ProAssurance believes that the actions of the Board of MEEMIC Holdings, which
are in keeping with the procedures established in the Articles of Incorporation
of MEEMIC Holdings adequately protect the rights of the Minority Holders in the
proposed acquisition. Further, since no final and binding decisions have been
made with respect to the proposed acquisition, ProAssurance believes that the
lawsuit is premature. However, even if the procedures in the Articles are
followed and all


                                       10


conditions to the proposed acquisition of the Minority Shares are satisfied, the
lawsuit may delay or prevent the completion of the proposed purchase of the
Minority Shares.

ProAssurance may elect to purchase, or may cause its subsidiaries to purchase,
shares of MHC Common Stock in open market or privately negotiated transactions
in anticipation of the purchase of the Minority Shares as authorized by the
Board of Directors of MEEMIC Holdings. In the event that ProAssurance does not
approve the acquisition of the Minority Shares as contemplated by the Board of
MEEMIC Holdings, or in the event the purchase of the Minority Shares is
abandoned, ProAssurance may elect to purchase, or cause its subsidiaries to
purchase, shares of MEEMIC Holdings Common Stock in the open market or in
privately negotiated transactions subject to the limitations on business
combinations with ProAssurance included in the Articles of Incorporation of
MEEMIC Holdings.

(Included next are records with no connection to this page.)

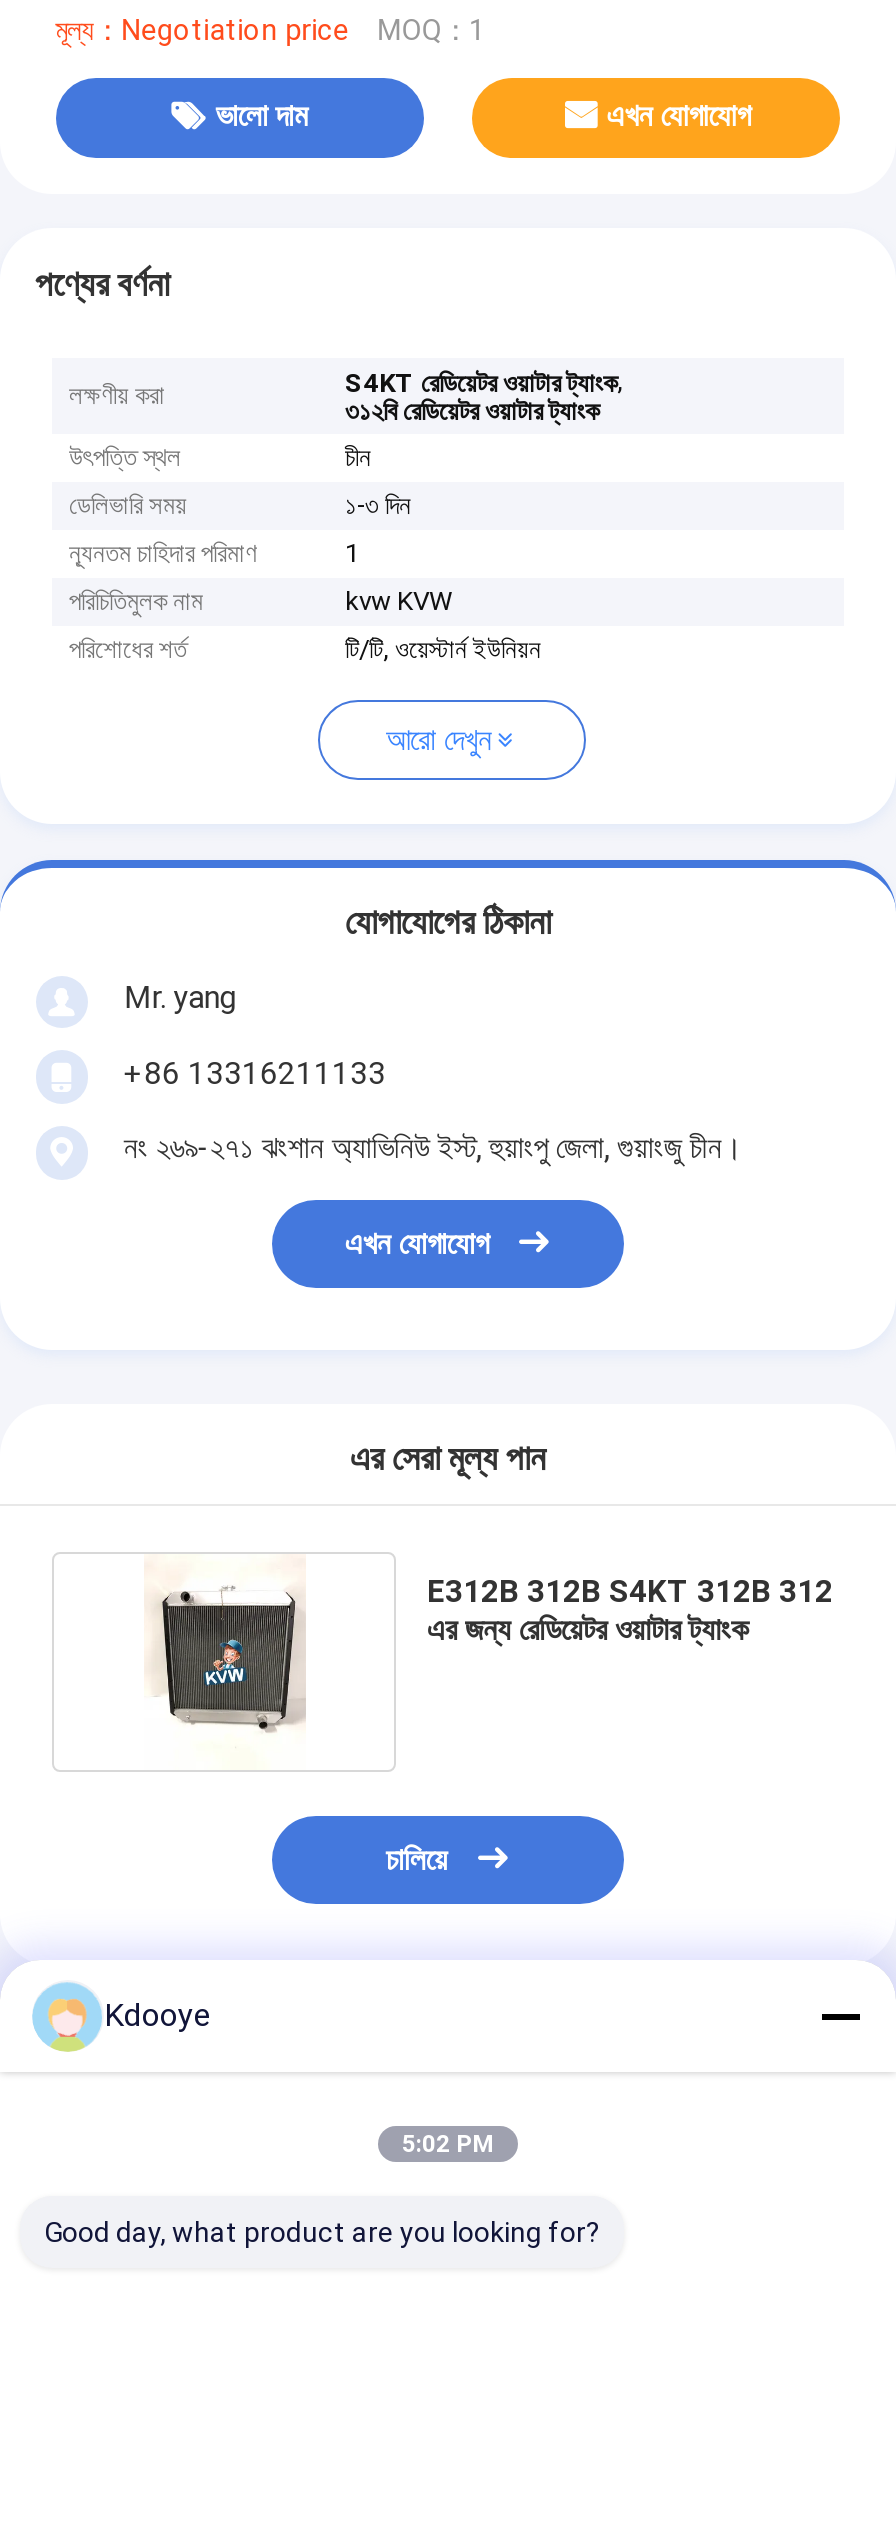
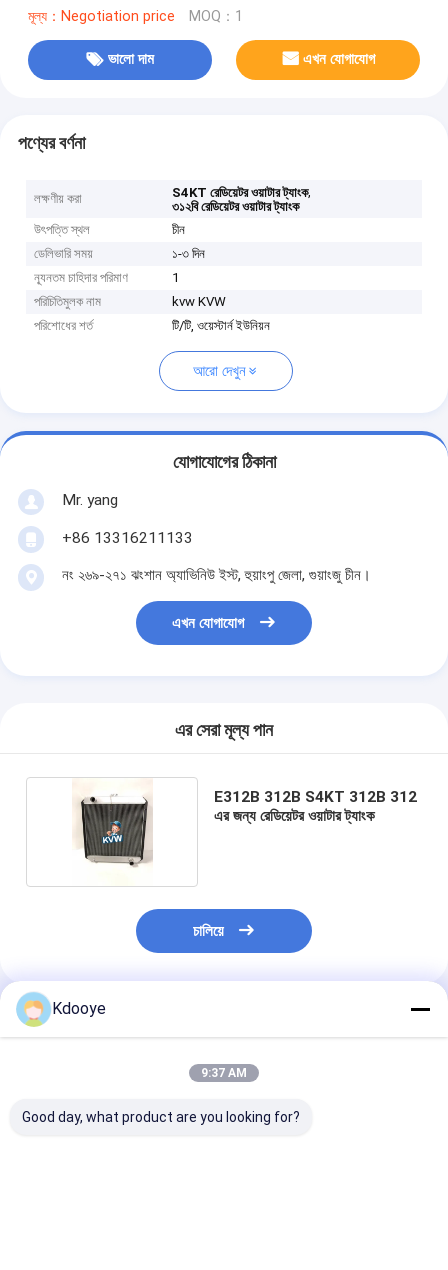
- 5:02 PM
+ 9:37 AM
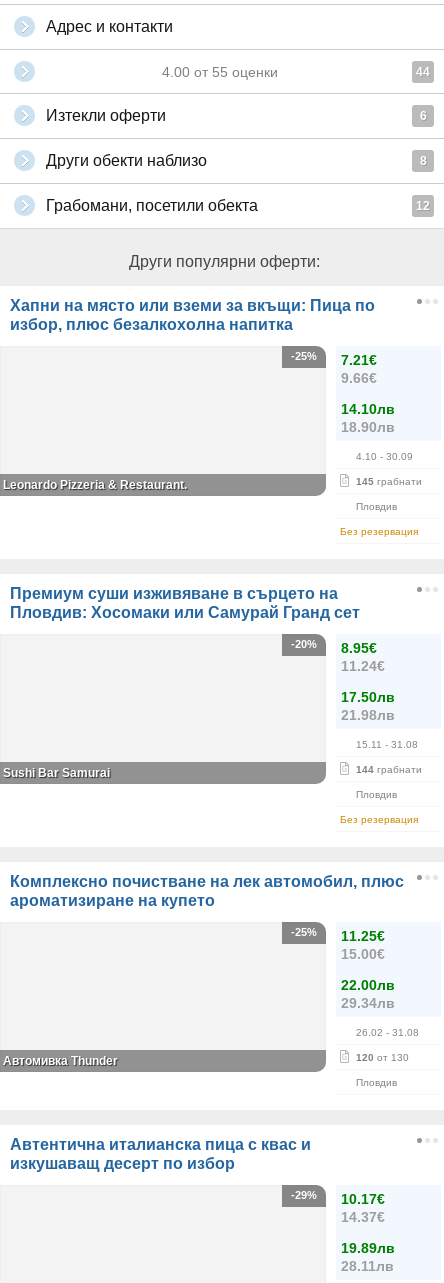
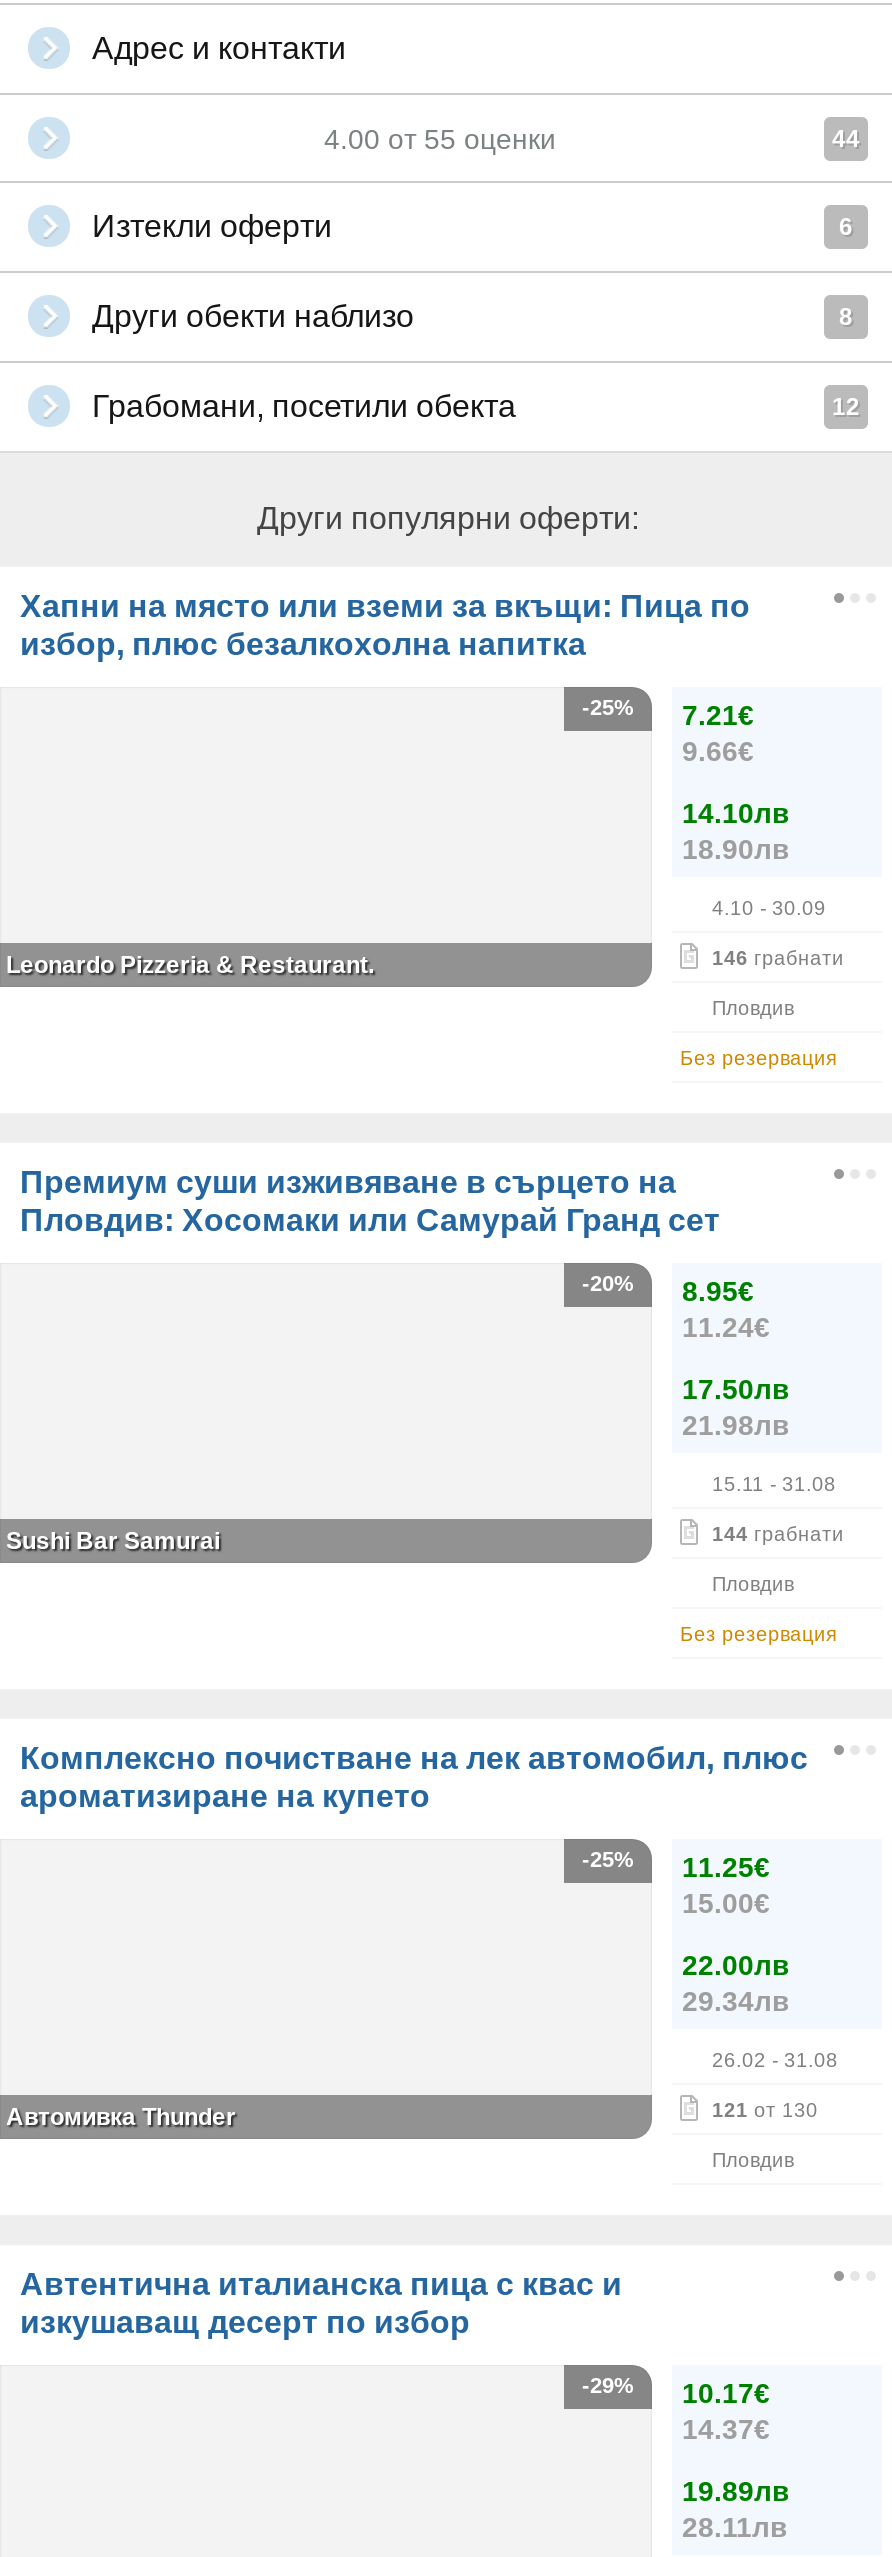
- 145 грабнати
+ 146 грабнати

- 120 от 130
+ 121 от 130
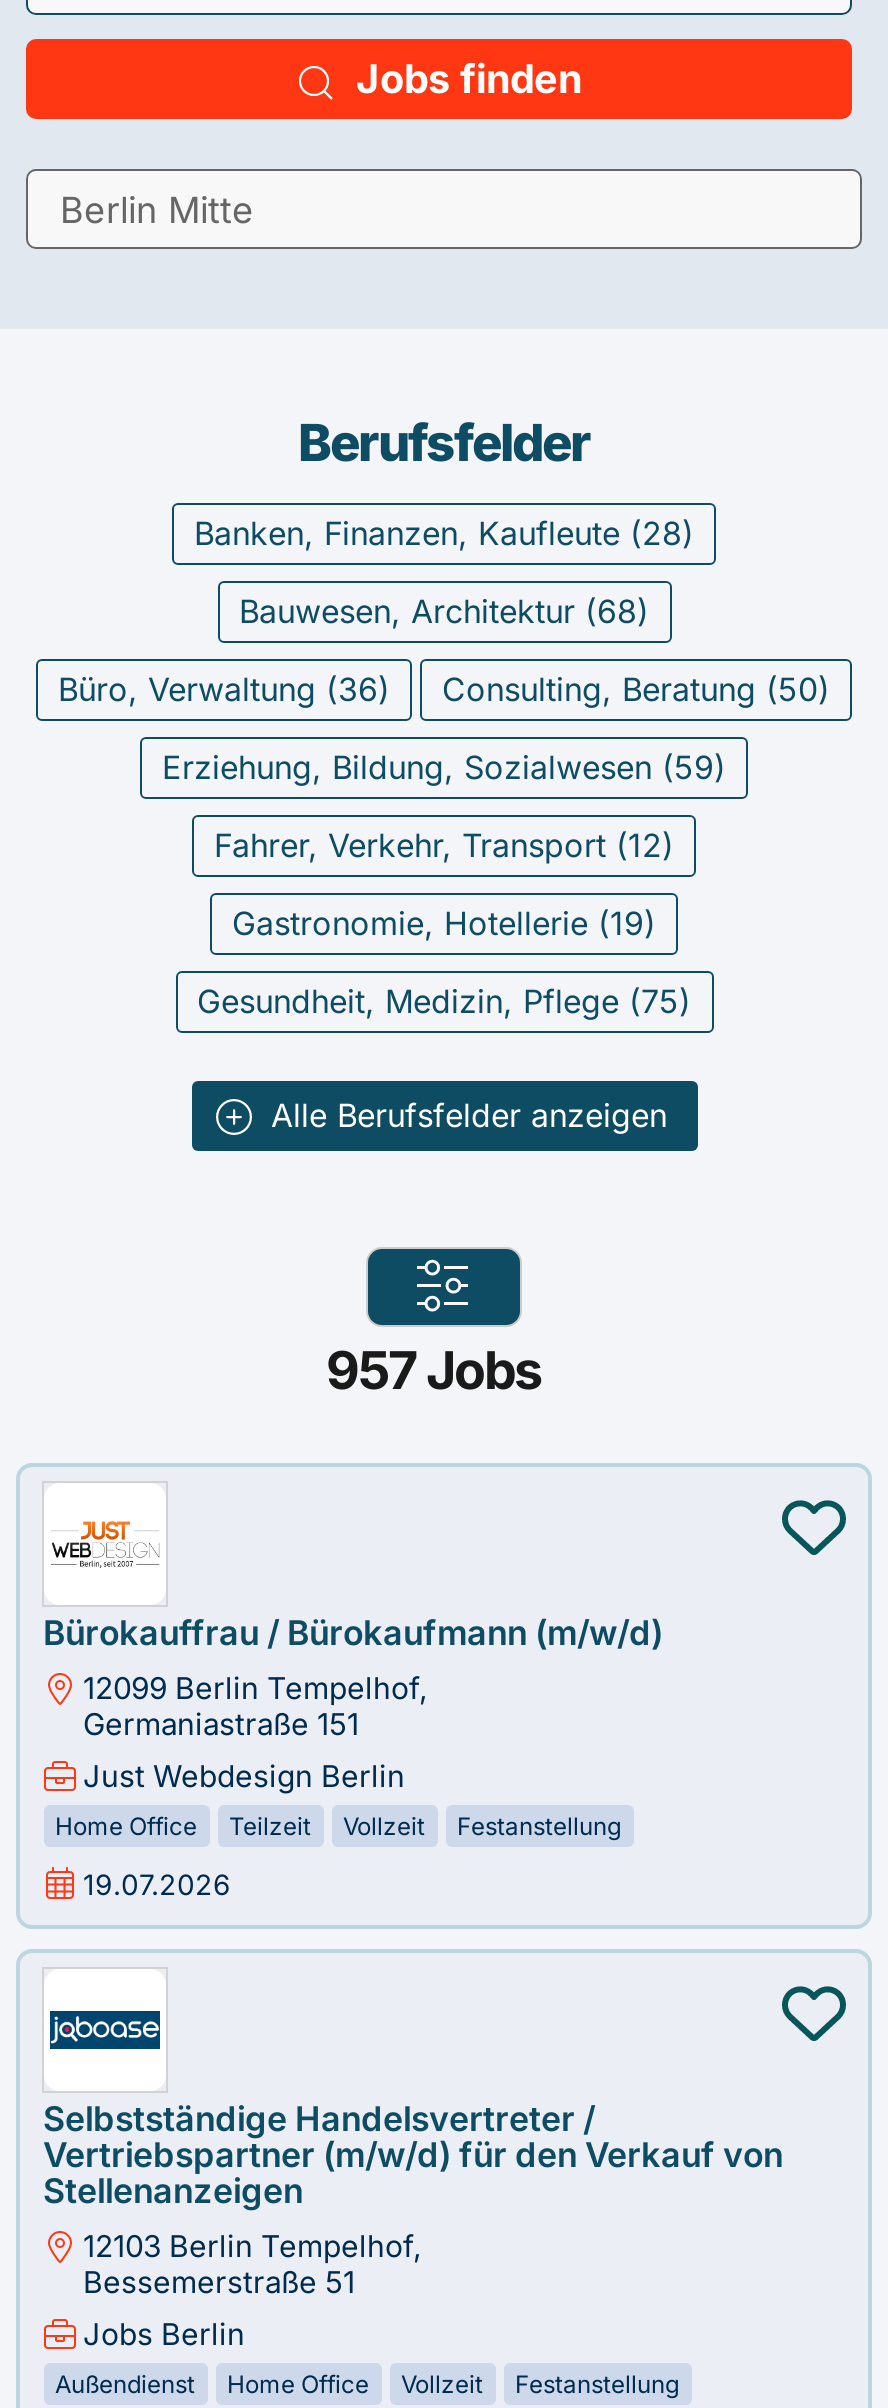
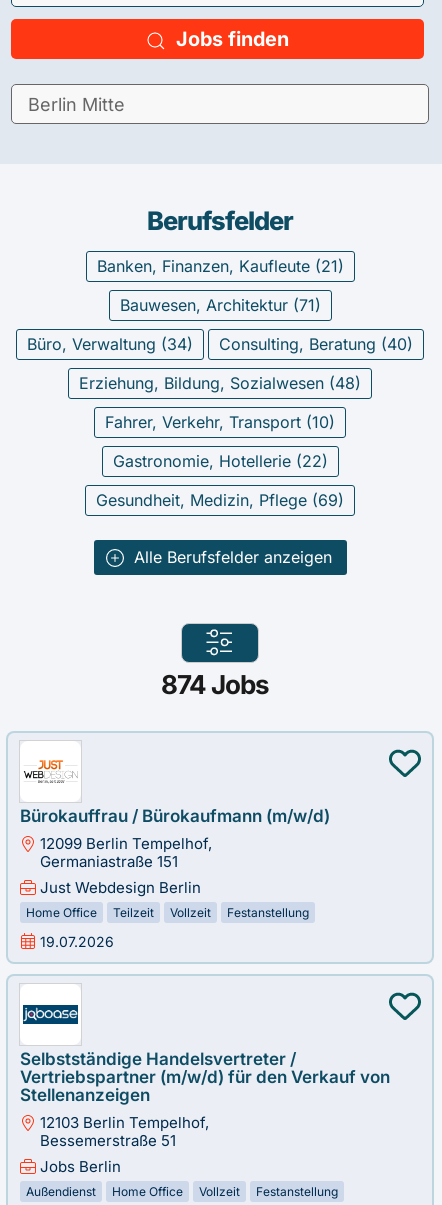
- Banken, Finanzen, Kaufleute (28)
+ Banken, Finanzen, Kaufleute (21)

- Bauwesen, Architektur (68)
+ Bauwesen, Architektur (71)

- Büro, Verwaltung (36)
+ Büro, Verwaltung (34)

- Consulting, Beratung (50)
+ Consulting, Beratung (40)

- Erziehung, Bildung, Sozialwesen (59)
+ Erziehung, Bildung, Sozialwesen (48)

- Fahrer, Verkehr, Transport (12)
+ Fahrer, Verkehr, Transport (10)

- Gastronomie, Hotellerie (19)
+ Gastronomie, Hotellerie (22)

- Gesundheit, Medizin, Pflege (75)
+ Gesundheit, Medizin, Pflege (69)

- 957 Jobs
+ 874 Jobs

Depending on the nature, frequency, timing, and other
characteristics of such transactions (including the number of shares involved in
such transactions, the price for such shares, and the number of record holders
of MHC Common Stock remaining upon the completion of such transactions), such
transactions (i) could cause a class of securities of MEEMIC Holdings to be
delisted from a national securities exchange or to cease to be authorized to be
quoted in an inter-dealer quotation system of a registered national securities
association; or (ii) could result in a class of equity securities of MEEMIC
Holdings becoming eligible for termination of registration pursuant to Section
12(g)(4) of the 1934 Act; or (iii) could result in an action similar to any of
those enumerated in this paragraph.

         The following changes have occurred in the Board of Directors and
management of MEEMIC Holdings since ProAssurance acquired control of
MEEMIC Holdings through its acquisition of Professionals Group on June 27,
2001.

         -        Effective June 27, 2001, Kevin Clinton, the Chief Executive
                  Officer and a director of MEEMIC Holdings, and Annette Flood,
                  the Chief Operating Officer and a director of MEEMIC Holdings,
                  elected to terminate their employment with MEEMIC Holdings and
                  to receive benefit payments under their Change of Control
                  Agreements.

         -        At the August 7, 2001, meeting of the Board of Directors
                  of MEEMIC Holdings, A. Derrill Crowe, Chairman and Chief
                  Executive Officer and a director of ProAssurance, was elected
                  as a director of MEEMIC Holdings to fill the vacancy created
                  on the resignation of Kevin Clinton.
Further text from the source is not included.